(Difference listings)
⁂
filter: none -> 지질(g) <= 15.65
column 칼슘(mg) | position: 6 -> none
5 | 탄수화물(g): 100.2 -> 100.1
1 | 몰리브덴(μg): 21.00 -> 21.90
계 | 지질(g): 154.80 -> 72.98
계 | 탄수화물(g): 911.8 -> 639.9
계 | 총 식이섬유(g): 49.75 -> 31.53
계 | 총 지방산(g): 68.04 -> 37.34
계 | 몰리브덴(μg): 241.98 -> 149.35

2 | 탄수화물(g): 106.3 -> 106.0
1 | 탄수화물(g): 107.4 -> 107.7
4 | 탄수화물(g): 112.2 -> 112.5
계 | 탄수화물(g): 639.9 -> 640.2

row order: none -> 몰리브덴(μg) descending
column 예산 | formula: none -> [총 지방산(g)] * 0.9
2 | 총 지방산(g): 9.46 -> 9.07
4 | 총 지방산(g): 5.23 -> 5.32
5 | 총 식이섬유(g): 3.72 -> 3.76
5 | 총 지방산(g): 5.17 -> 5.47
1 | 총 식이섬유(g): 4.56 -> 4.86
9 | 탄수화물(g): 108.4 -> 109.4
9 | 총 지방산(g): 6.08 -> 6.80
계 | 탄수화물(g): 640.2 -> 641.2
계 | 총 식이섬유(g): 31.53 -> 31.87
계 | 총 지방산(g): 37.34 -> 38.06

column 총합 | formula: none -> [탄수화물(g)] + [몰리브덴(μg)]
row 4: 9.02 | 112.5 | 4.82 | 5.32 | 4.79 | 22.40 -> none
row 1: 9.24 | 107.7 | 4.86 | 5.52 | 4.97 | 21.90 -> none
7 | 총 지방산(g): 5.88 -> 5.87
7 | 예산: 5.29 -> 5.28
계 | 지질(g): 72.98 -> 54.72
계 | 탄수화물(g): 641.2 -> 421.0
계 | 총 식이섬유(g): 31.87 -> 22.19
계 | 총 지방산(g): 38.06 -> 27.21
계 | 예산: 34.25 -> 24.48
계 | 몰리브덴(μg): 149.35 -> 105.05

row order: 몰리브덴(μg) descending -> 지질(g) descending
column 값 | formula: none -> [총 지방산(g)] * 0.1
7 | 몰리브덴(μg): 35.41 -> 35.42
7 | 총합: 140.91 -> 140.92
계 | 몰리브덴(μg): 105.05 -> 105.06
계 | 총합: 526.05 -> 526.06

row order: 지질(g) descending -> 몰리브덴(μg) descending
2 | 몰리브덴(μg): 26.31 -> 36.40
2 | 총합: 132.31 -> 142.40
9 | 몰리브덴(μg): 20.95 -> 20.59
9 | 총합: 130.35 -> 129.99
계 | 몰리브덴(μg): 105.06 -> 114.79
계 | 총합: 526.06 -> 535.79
⁂
Beginning at the line above with "1 | 총 식이섬유(g): 4.56 -> 4.86" and finishing at the line with "계 | 예산: 34.25 -> 24.48", return each line exactly and return nothing else.

RESULT ::
1 | 총 식이섬유(g): 4.56 -> 4.86
9 | 탄수화물(g): 108.4 -> 109.4
9 | 총 지방산(g): 6.08 -> 6.80
계 | 탄수화물(g): 640.2 -> 641.2
계 | 총 식이섬유(g): 31.53 -> 31.87
계 | 총 지방산(g): 37.34 -> 38.06

column 총합 | formula: none -> [탄수화물(g)] + [몰리브덴(μg)]
row 4: 9.02 | 112.5 | 4.82 | 5.32 | 4.79 | 22.40 -> none
row 1: 9.24 | 107.7 | 4.86 | 5.52 | 4.97 | 21.90 -> none
7 | 총 지방산(g): 5.88 -> 5.87
7 | 예산: 5.29 -> 5.28
계 | 지질(g): 72.98 -> 54.72
계 | 탄수화물(g): 641.2 -> 421.0
계 | 총 식이섬유(g): 31.87 -> 22.19
계 | 총 지방산(g): 38.06 -> 27.21
계 | 예산: 34.25 -> 24.48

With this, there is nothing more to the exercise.